Friday, 9 September 2011

The Ouroboros Wave – Jyouji Hayashi (2002)







I saw this sitting on the large book table at my favourite bookshop, Planet Books, and couldn’t resist it initially because it had a great cover. Then I read the blurb and thought that it could be my kind of book. It turns out that it was, although with some reservations.

I know almost nothing about Japanese science fiction and I have to admit although I’ve been reading science fiction on and off since I was about 10 my knowledge of the last 20 years or so is fragmented. No matter, I plunged in and immediately found that the writing style is quite dry, so much so that it almost reads like a textbook. The narrative suffers because of it, in particular the characters, most of which are rendered one-dimensional, at least until the latter half of the book. It’s a shame because the first half of the book would have been far more engaging otherwise.
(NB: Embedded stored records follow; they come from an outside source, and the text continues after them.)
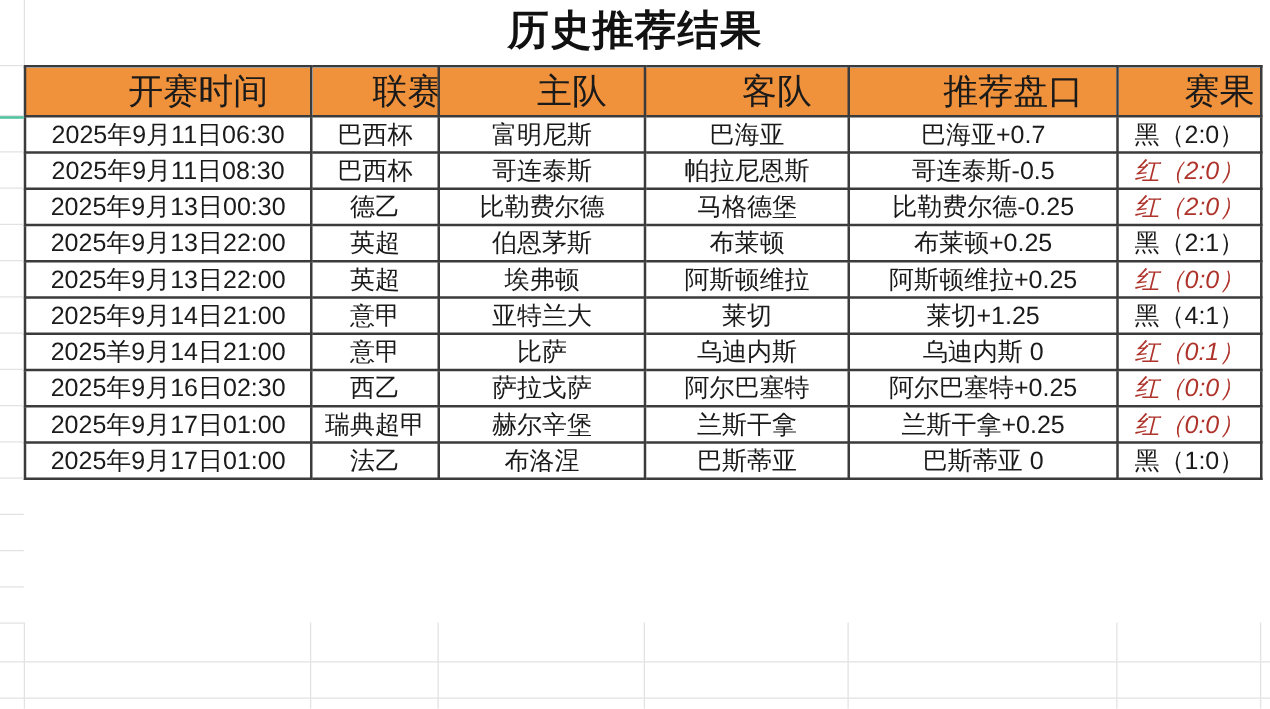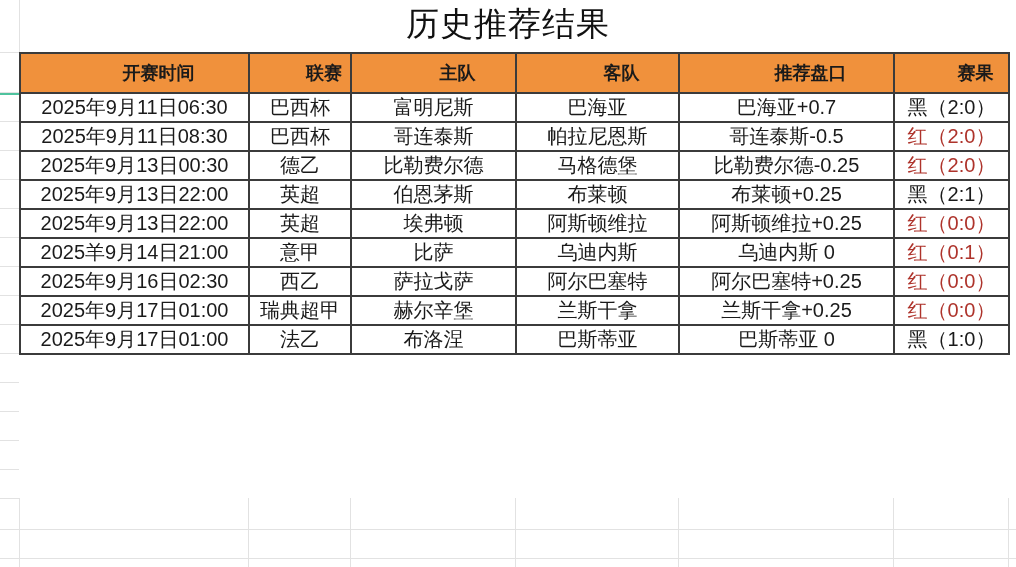--- a/index.html
+++ b/index.html
@@ -15,7 +15,7 @@
   .page-title {
     position: absolute; top: 2px; left: 0; width: 1016px;
     text-align: center;
-    font-size: 33px; font-weight: normal; color: #111111;
+    font-size: 33px; font-weight: bold; color: #111111;
     letter-spacing: 1px;
   }
 

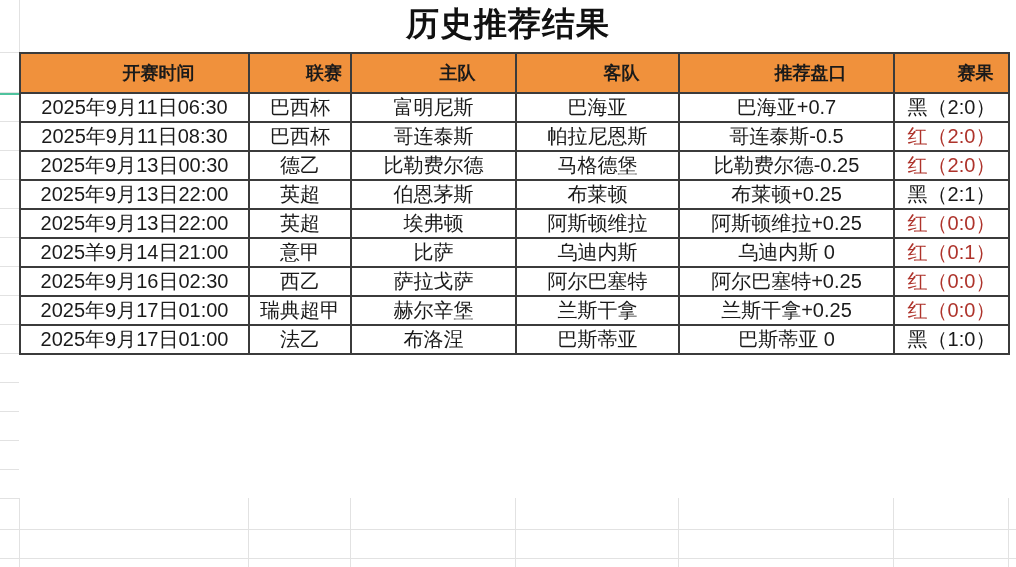--- a/index.html
+++ b/index.html
@@ -33,7 +33,7 @@
   }
   table.rec-table thead th {
     background: var(--header-bg, #f0913c);
-    height: 38px; font-size: 18px; font-weight: bold; padding-left: 48px;
+    height: 38px; font-size: 28px; font-weight: normal; padding-left: 48px;
   }
   table.rec-table tbody td {
     height: 27px; font-size: 20px; background: #ffffff;

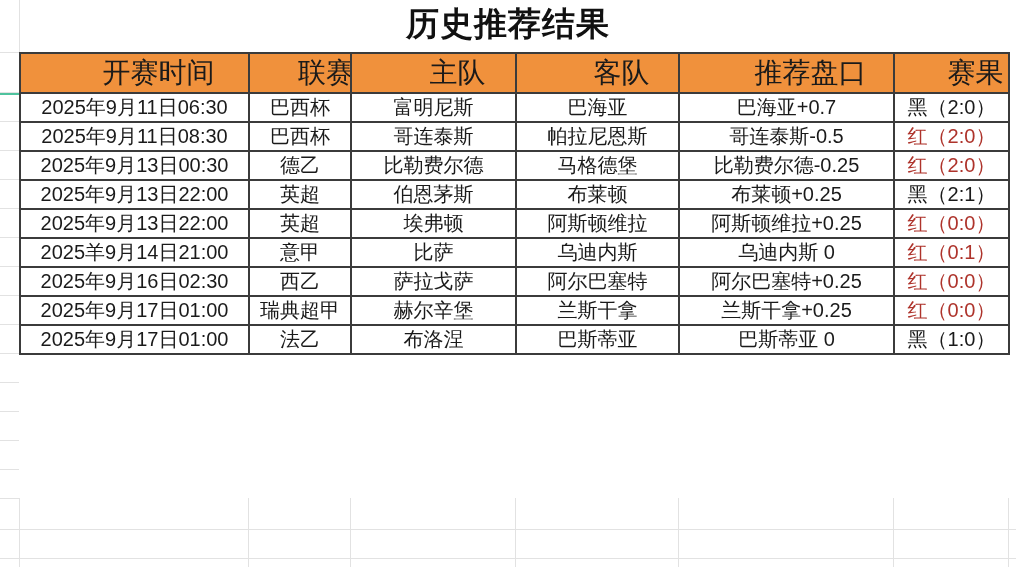--- a/index.html
+++ b/index.html
@@ -38,7 +38,7 @@
   table.rec-table tbody td {
     height: 27px; font-size: 20px; background: #ffffff;
   }
-  table.rec-table tbody td.red { color: var(--red-result, #ae332b); }
+  table.rec-table tbody td.red { color: var(--red-result, #ae332b); font-style: italic; }
 
   .teal-accent {
     position: absolute; left: 0; top: 92px; width: 19px; height: 3px;

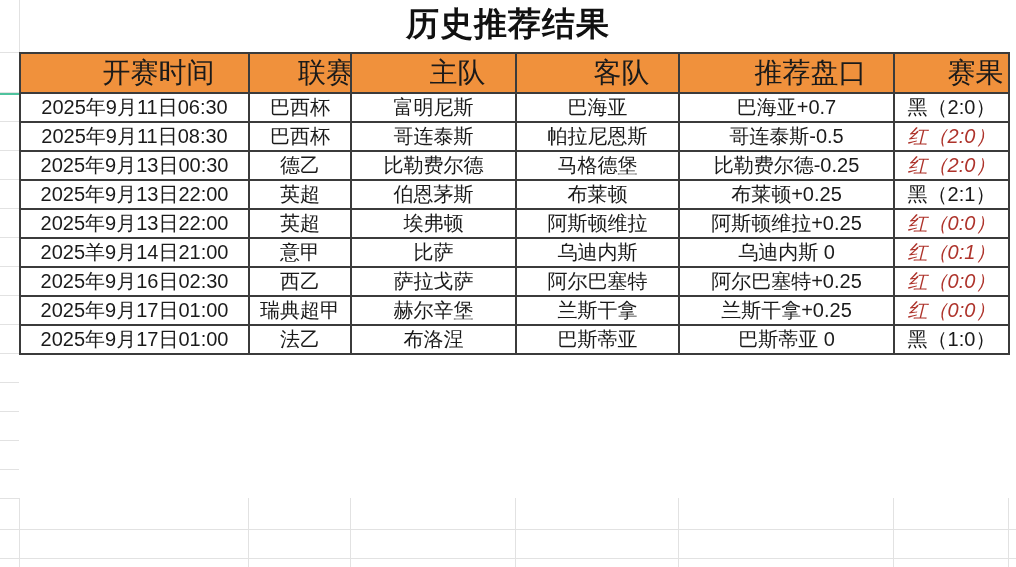--- a/index.html
+++ b/index.html
@@ -117,6 +117,14 @@
           <td class="red">红（0:0）</td>
         </tr>
         <tr>
+          <td>2025年9月14日21:00</td>
+          <td>意甲</td>
+          <td>亚特兰大</td>
+          <td>莱切</td>
+          <td>莱切+1.25</td>
+          <td>黑（4:1）</td>
+        </tr>
+        <tr>
           <td>2025羊9月14日21:00</td>
           <td>意甲</td>
           <td>比萨</td>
The basic premise is that with humanity expanding into the solar system a division has emerged between the humans of Earth and the humans living and working in space that come under the banner of AADD (Artificial Accretion Disk Development Association). The opening section, dated 2123, concerns the initial stages of the building of a ring like structure around a newly discovered micro black hole. Humanity, at this stage, has the capacity to actually change the micro black hole’s trajectory from a potential collision with the sun to one in orbit around Uranus. Heady stuff.

The chapters are episodic, involve many different characters and are spread out over 48 years. There are political, psychological, and scientific aspects throughout this novel, all of which takes you to a conclusion that is predictable in its subject matter but fairly original in its ideas and concepts. This novel is hard science fiction to its core, with diagrams of the ring called Ouroboros and its habitat modules. There are also detailed explanations of the physics behind technological innovations and humanity’s successes in space.

Overall, despite the dry style (possibly as a result of being translated from Japanese), The Ouroboros Wave is a worthwhile read. I’ll certainly read Hayashi’s other books if and when they are translated into English.